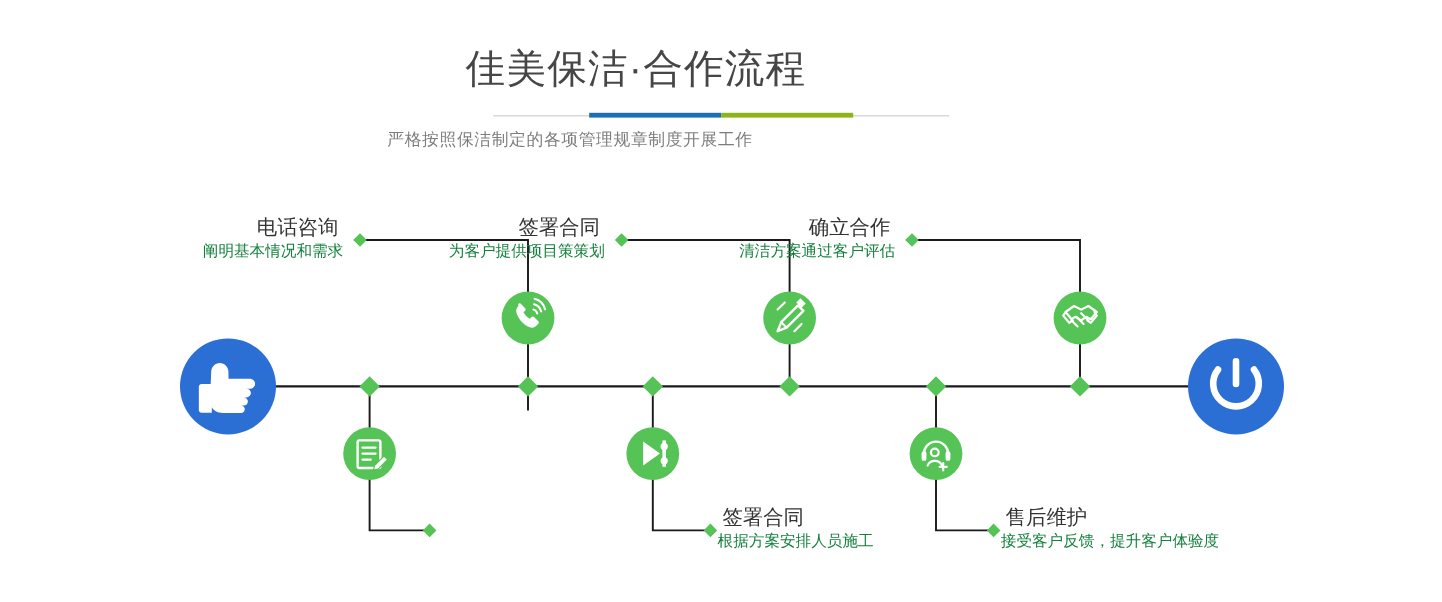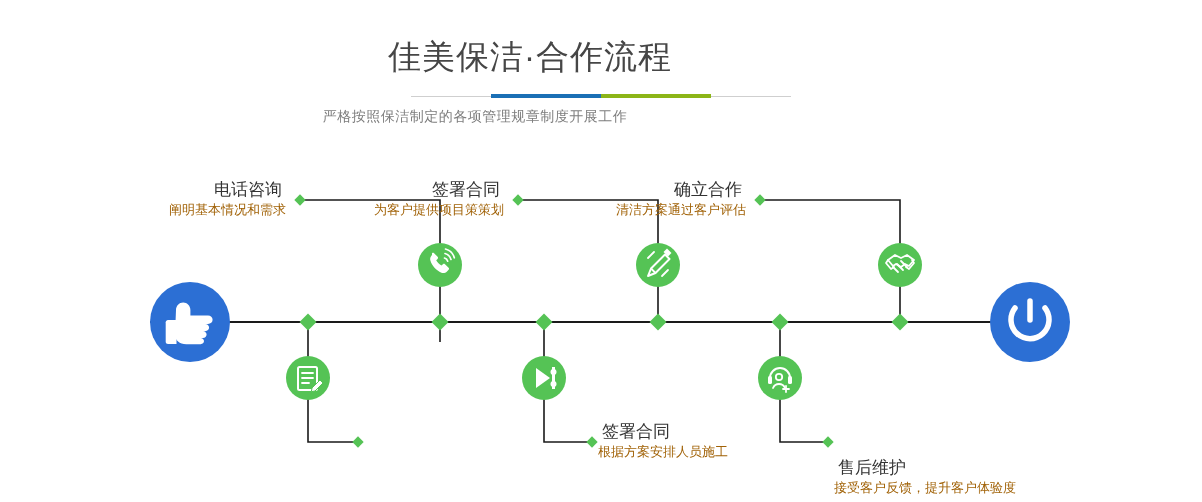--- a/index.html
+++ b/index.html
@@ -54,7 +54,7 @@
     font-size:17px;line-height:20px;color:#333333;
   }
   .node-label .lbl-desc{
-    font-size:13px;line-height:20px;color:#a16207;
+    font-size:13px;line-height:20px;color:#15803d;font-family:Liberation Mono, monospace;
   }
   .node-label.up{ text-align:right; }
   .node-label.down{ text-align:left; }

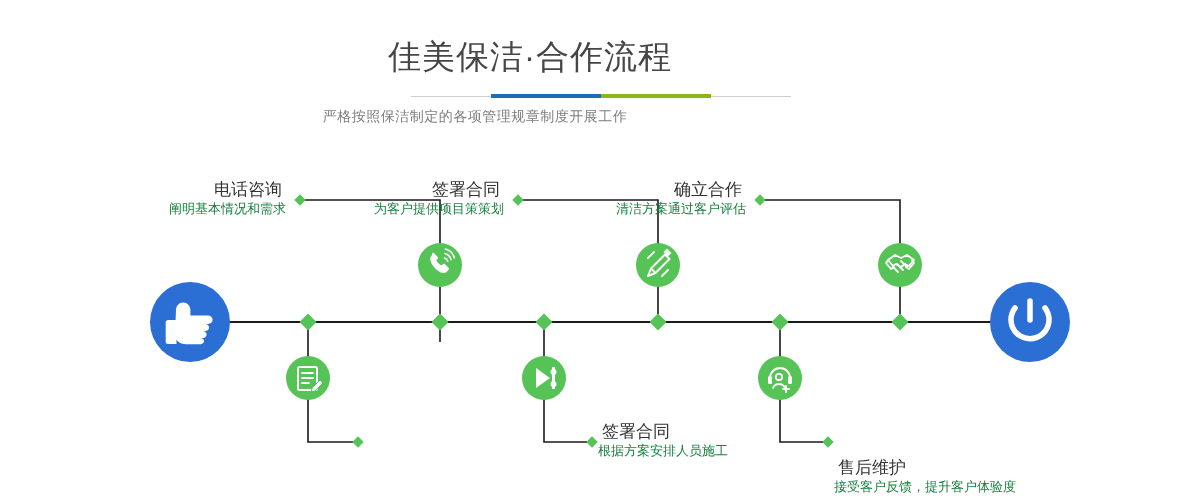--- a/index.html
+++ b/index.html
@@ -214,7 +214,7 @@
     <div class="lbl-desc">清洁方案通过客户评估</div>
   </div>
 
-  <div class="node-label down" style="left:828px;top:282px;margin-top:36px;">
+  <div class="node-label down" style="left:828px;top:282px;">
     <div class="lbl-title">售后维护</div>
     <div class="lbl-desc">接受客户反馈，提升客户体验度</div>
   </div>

=====

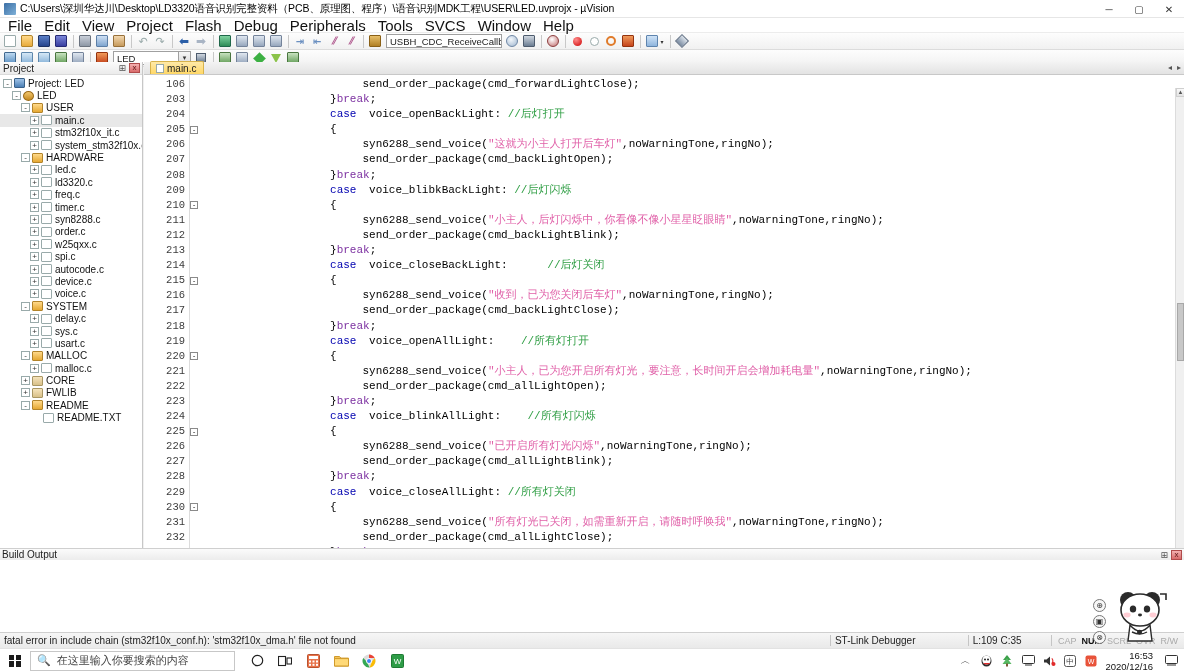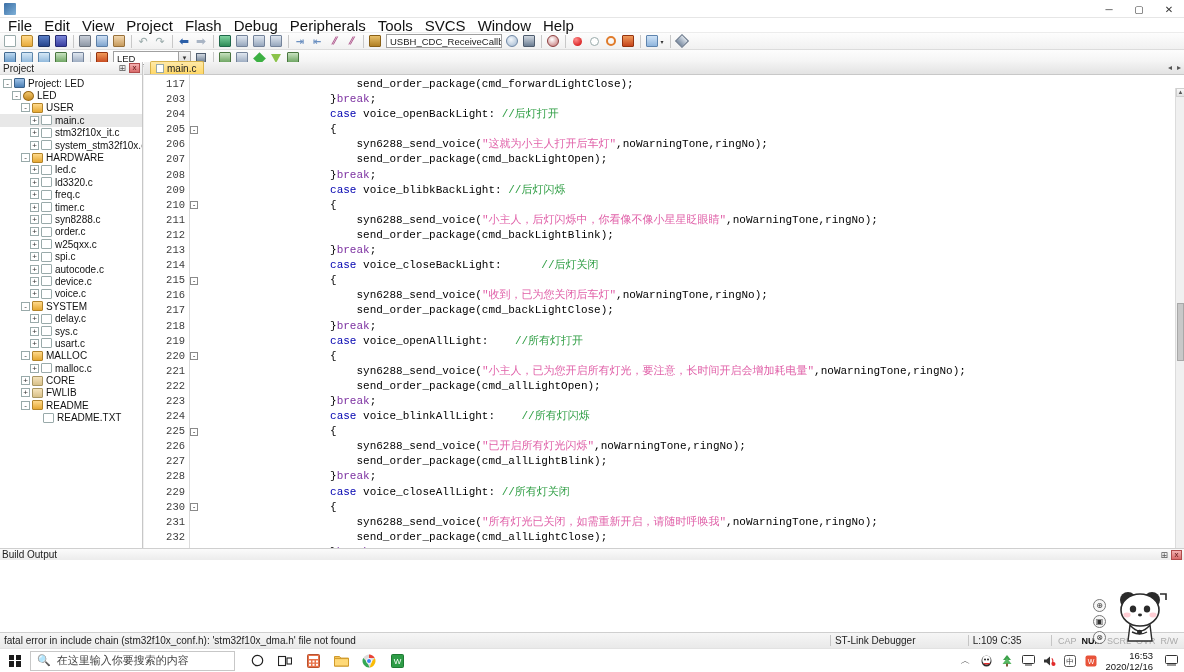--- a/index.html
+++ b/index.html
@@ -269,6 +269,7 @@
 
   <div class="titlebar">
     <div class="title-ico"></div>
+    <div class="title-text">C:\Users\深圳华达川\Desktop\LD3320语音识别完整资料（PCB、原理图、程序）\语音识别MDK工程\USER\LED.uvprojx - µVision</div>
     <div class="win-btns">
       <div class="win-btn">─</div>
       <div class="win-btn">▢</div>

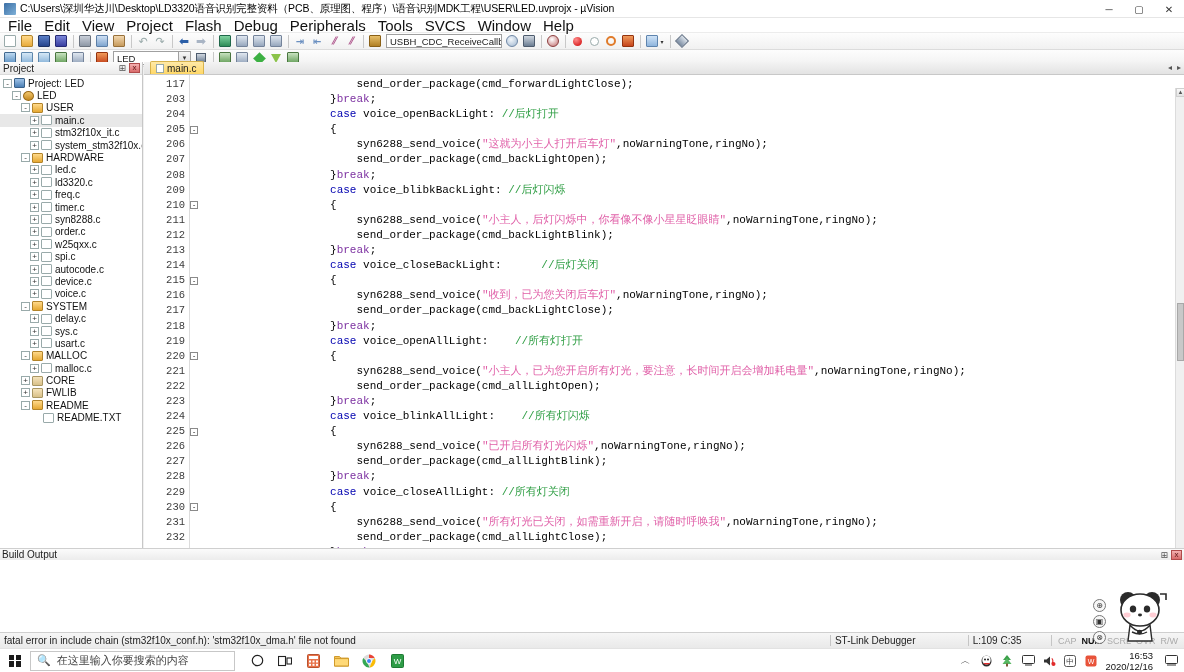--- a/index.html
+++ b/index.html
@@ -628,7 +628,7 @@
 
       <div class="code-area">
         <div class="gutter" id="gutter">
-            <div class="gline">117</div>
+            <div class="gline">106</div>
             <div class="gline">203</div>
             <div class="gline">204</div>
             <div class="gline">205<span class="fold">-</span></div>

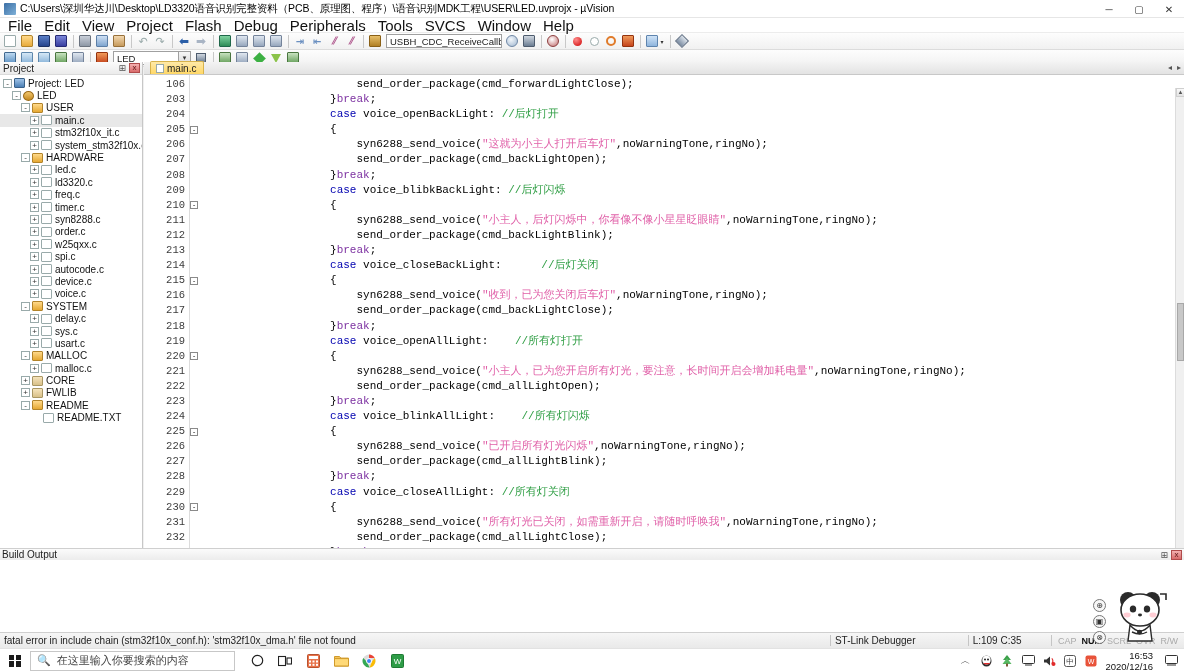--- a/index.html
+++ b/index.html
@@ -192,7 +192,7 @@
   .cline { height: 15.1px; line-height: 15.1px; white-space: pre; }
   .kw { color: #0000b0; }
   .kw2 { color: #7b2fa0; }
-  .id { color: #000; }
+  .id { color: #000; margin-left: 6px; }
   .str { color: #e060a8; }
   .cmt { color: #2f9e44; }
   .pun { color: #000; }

=====

Which lines of the entries above contain the word "color"? Copy each of them.

**Output of the exercise**
     font-size:17px;line-height:20px;color:#333333;
-    font-size:13px;line-height:20px;color:#a16207;
+    font-size:13px;line-height:20px;color:#15803d;font-family:Liberation Mono, monospace;
   .kw { color: #0000b0; }
   .kw2 { color: #7b2fa0; }
-  .id { color: #000; }
+  .id { color: #000; margin-left: 6px; }
   .str { color: #e060a8; }
   .cmt { color: #2f9e44; }
   .pun { color: #000; }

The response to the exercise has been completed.